[TASK STATEMENT]: Scan the data below and copy each line where "flex" occurs.

==== MATERIAL TO PROCESS ====

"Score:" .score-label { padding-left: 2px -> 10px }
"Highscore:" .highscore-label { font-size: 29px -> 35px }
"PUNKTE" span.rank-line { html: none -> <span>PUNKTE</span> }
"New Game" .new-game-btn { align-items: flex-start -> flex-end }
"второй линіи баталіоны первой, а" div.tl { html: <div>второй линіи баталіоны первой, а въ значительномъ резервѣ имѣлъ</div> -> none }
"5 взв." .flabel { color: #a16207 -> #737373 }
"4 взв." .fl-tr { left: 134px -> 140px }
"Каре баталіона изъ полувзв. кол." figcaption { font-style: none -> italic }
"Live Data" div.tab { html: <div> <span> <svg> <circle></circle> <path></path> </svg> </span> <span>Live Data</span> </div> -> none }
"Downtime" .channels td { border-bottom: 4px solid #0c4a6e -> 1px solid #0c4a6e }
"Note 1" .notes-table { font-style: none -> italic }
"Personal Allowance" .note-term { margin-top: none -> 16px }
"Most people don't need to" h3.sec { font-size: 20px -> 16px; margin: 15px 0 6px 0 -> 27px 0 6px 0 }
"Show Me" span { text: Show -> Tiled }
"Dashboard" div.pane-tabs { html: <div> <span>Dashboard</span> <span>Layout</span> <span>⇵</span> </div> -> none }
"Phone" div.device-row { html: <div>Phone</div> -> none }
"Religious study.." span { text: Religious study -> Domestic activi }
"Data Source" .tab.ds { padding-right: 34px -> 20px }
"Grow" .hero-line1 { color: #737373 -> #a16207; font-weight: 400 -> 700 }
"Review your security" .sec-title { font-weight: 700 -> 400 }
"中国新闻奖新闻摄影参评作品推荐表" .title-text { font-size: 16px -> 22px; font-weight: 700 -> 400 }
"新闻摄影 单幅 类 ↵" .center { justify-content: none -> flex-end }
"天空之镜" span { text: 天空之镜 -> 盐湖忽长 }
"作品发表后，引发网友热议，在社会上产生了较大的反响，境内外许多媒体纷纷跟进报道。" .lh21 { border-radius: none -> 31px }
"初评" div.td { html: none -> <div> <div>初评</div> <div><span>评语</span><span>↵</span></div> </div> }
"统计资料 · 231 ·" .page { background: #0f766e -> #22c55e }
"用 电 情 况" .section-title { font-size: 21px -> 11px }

====

[FINISHED EXERCISE]:
"New Game" .new-game-btn { align-items: flex-start -> flex-end }
"新闻摄影 单幅 类 ↵" .center { justify-content: none -> flex-end }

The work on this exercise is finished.